Such demagoguery helps explain why more than 100 Republican national security experts signed a letter denouncing Trump last spring, citing a vision of American power that is “wildly inconsistent and unmoored in principle”; and why last month 50 Republicans, including former Cabinet officials and two former heads of the Department of Homeland Security, signed a letter predicting that Trump would be “the most reckless president in American history.” Those sentiments were recently seconded by lifelong Republican Robert Gates, the former secretary of defense and director of the CIA, who in a scathing Wall Street Journal op-ed called Trump “beyond repair” and someone who would be a “thin-skinned, temperamental, shoot-from-the-hip and lip, uninformed commander-in-chief” and “too great a risk for America.”
In private emails hacked and leaked to the press, Colin Powell, former secretary of state and chairman of the Joint Chiefs, called Trump a "national disgrace and an international pariah" and Flynn “right-wing nutty” for empowering him. "Flynn got fired as head of DIA. … I asked why Flynn got fired. Abusive with staff, didn't listen, worked against policy, bad management, etc. He has been and was right-wing nutty every [sic] since,” Powell wrote, later wondering "how [Flynn] got that far in the Army?"
To counter that withering criticism from Republican ranks, the Trump campaign released a letter signed by 88 former generals and admirals supporting his candidacy and arguing that it represents a “long-overdue course correction in our national security posture and policy.”
Many see the hand of Flynn, who was earlier vetted as a possible vice president on the Trump ticket.
In interviews, Flynn admits he and Trump don't agree on everything, but he remains unapologetic in his service to the candidate. “To my old colleagues who disagree with my speaking out, my question to them is: ‘When did we stop being American citizens?’” Flynn said. Former colleagues may criticize him for using the title of ‘general’ before his name in speaking on behalf of the Trump campaign, “but I earned that title. I worked my ass off for it. I guarantee that many of my critics used that title of ‘general’ or ‘admiral’ to get lucrative positions on corporate boards.”
After spending years in Iraq and Afghanistan witnessing the expenditure of vast national resources, including the loss of many American lives, Flynn said he began to “wonder why we weren’t fixing how we fight these wars? So I’m very passionate about this country that I just finished spending my entire adult life trying to defend.
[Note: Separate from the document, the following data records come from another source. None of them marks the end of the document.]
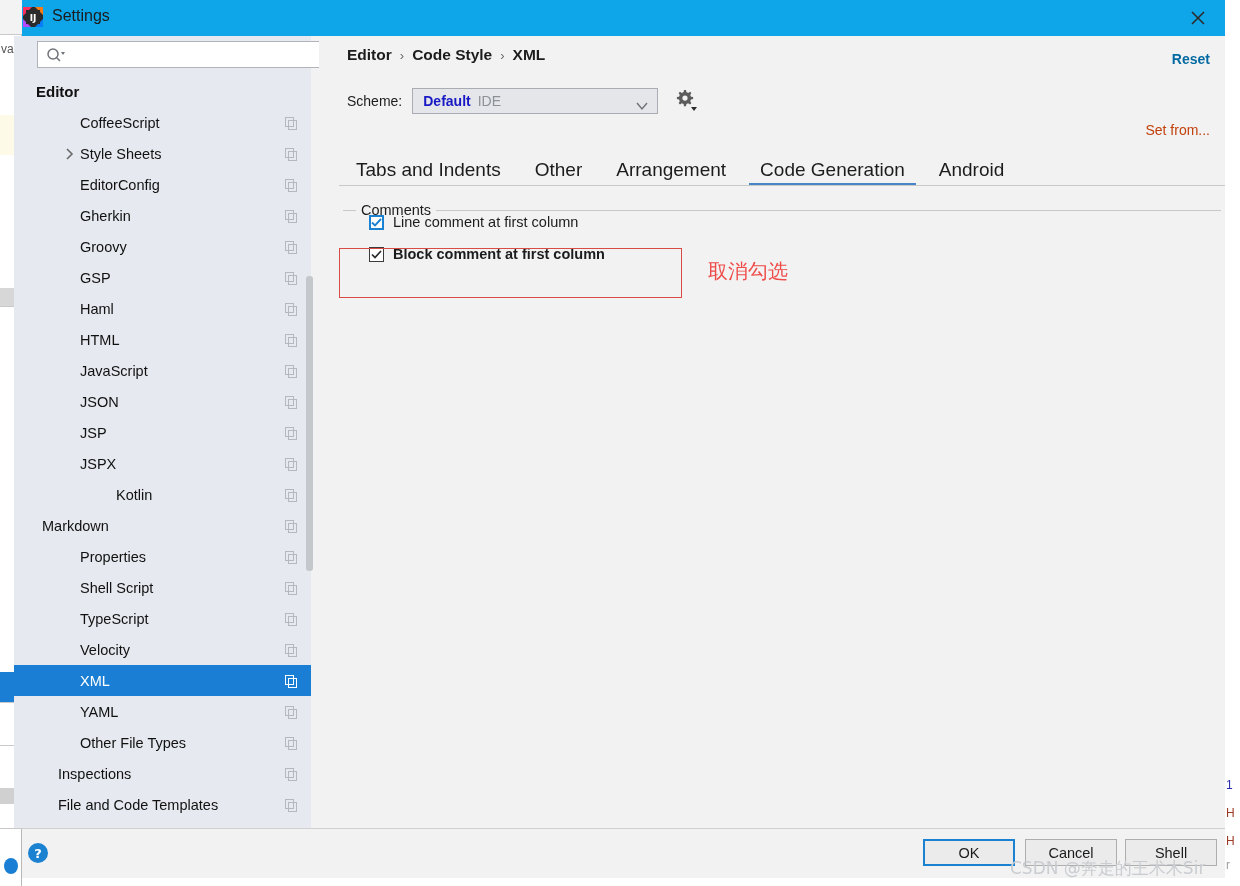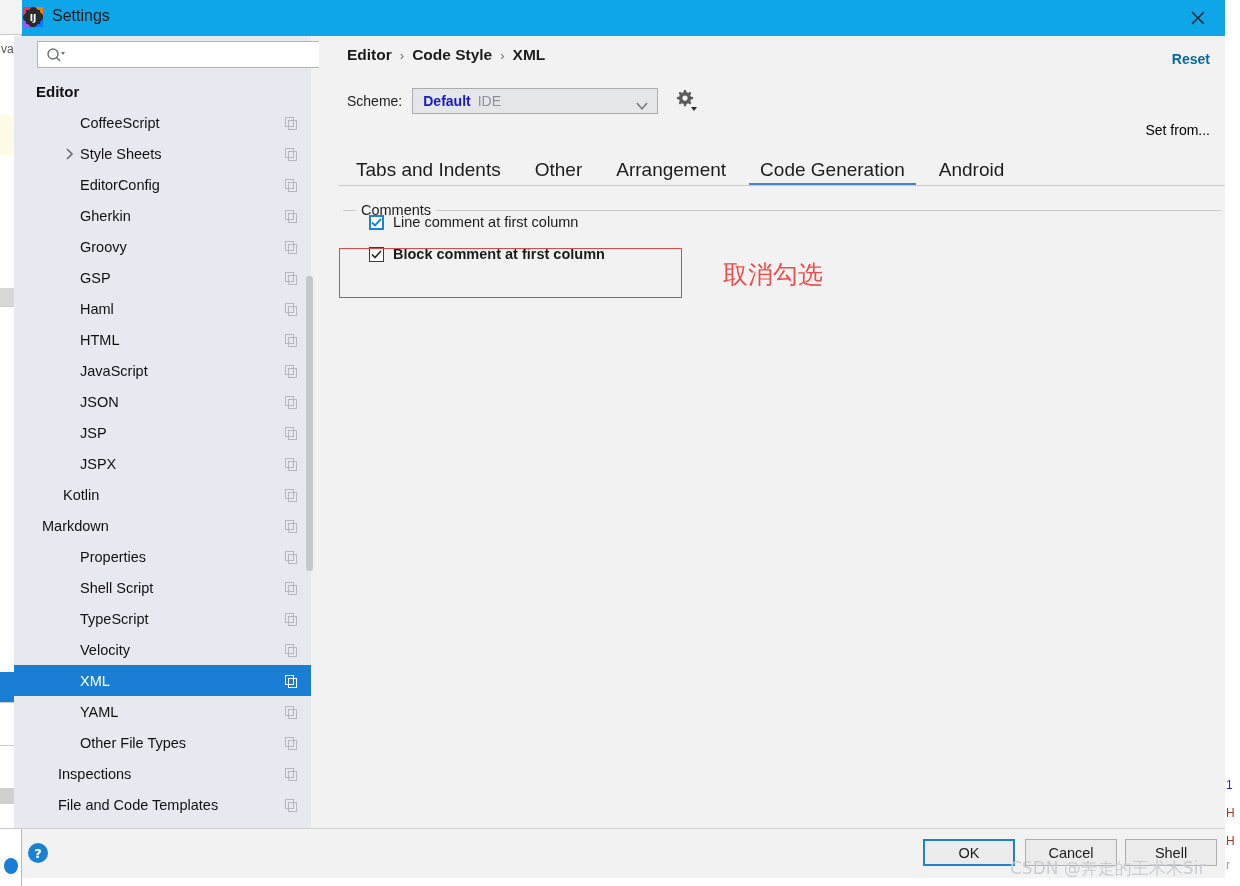--- a/index.html
+++ b/index.html
@@ -119,21 +119,21 @@
     font-size: 15.5px; font-weight: bold; color: #1c1c1c; cursor: pointer;
   }
   #breadcrumb .sep { font-size: 13px; color: #6a6a6a; }
 
   #reset-link {
     position: absolute; right: 15px; top: 15px;
     font-size: 14px; font-weight: bold; color: #0369a1; cursor: pointer;
   }
   #setfrom-link {
     position: absolute; right: 15px; top: 86px;
-    font-size: 14px; color: #000000; cursor: pointer;
+    font-size: 14px; color: #c2410c; cursor: pointer;
   }
 
   #scheme-row {
     position: absolute; left: 28px; top: 52px;
     display: flex; align-items: center;
   }
   #scheme-label { font-size: 14px; color: #1c1c1c; margin-right: 10px; }
   #scheme-select {
     position: relative; width: 246px; height: 26px;
     background: #e4e6ea; border: 1px solid #a9acb2;
@@ -200,22 +200,22 @@
   .cbox.focus { border: 2px solid #1b82d2; }
   .cbox.normal { border: 1.6px solid #3b3b3b; }
   .cblabel { font-size: 14.5px; color: #1c1c1c; white-space: nowrap; }
 
   #annot-box {
     position: absolute; left: 0px; top: 62px;
     width: 343px; height: 50px;
     border: 1.6px solid #d94b45; pointer-events: none;
   }
   #annot-text {
-    position: absolute; left: 384px; top: 72px;
-    font-size: 25px; color: #ef4b49;
+    position: absolute; left: 369px; top: 72px;
+    font-size: 20px; color: #ef4b49;
     font-family: Liberation Serif, serif;
   }
 
   
   #bottombar {
     position: absolute; left: 0; top: 828px;
     width: 1203px; height: 50px; background: #f2f2f2;
     border-top: 1px solid #d0d0d0;
   }
   #help-btn {
@@ -385,21 +385,21 @@
             </svg></span>
         </div>
         <div class="tree-row">
           <span class="label" style="margin-left: 66px;">JSPX</span>
           <span class="copy-ic"><svg width="13" height="13" viewBox="0 0 13 13">
               <rect x="0.5" y="0.5" width="8" height="9" stroke="#b5b8bd" stroke-width="1" fill="none"></rect>
               <rect x="3.5" y="3.5" width="8" height="9" stroke="#b5b8bd" stroke-width="1" fill="none"></rect>
             </svg></span>
         </div>
         <div class="tree-row">
-          <span class="label" style="margin-left: 49px;">Kotlin</span>
+          <span class="label" style="margin-left: 102px;">Kotlin</span>
           <span class="copy-ic"><svg width="13" height="13" viewBox="0 0 13 13">
               <rect x="0.5" y="0.5" width="8" height="9" stroke="#b5b8bd" stroke-width="1" fill="none"></rect>
               <rect x="3.5" y="3.5" width="8" height="9" stroke="#b5b8bd" stroke-width="1" fill="none"></rect>
             </svg></span>
         </div>
         <div class="tree-row">
           <span class="label" style="margin-left: 28px;">Markdown</span>
           <span class="copy-ic"><svg width="13" height="13" viewBox="0 0 13 13">
               <rect x="0.5" y="0.5" width="8" height="9" stroke="#b5b8bd" stroke-width="1" fill="none"></rect>
               <rect x="3.5" y="3.5" width="8" height="9" stroke="#b5b8bd" stroke-width="1" fill="none"></rect>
And if I have to pay a personal price for my views, and Colin Powell wants to call me a jerk, I don’t have any problem with that. I know the truth and what I believe in.”
At his retirement ceremony, it had occurred to me that Flynn’s story was part of a larger narrative that stretched beyond his own career. He talked movingly about his late father, Francis Flynn, a career Army sergeant who fought in World War II and later Korea. He described how Francis taught his sons how to be a good leader, and what it meant to win a war that defeated tyranny and liberated the world.
When Mike and later his brother Charlie told their father that they, too, were joining the Army, he didn’t hide his pleasure at the news. Francis Flynn told his sons, both of whom would improbably rise to the rank of general, “the name of ‘soldier’ is the proudest name anyone can bear.”
When the time came, Mike and Charlie Flynn went off to fight their wars. Only Afghanistan and Iraq would join Vietnam in the pantheon of the longest, most unpopular and unsatisfactory wars in American history. Their generation of officers received no parades or homecoming in victory, without which any soldier is adrift. In the long education of Lt. Gen. Michael Flynn, it’s possible to detect a silent but continuing conversation between a cherished father and a prodigal soldier and son, still searching for an elusive victory in a life-defining conflict.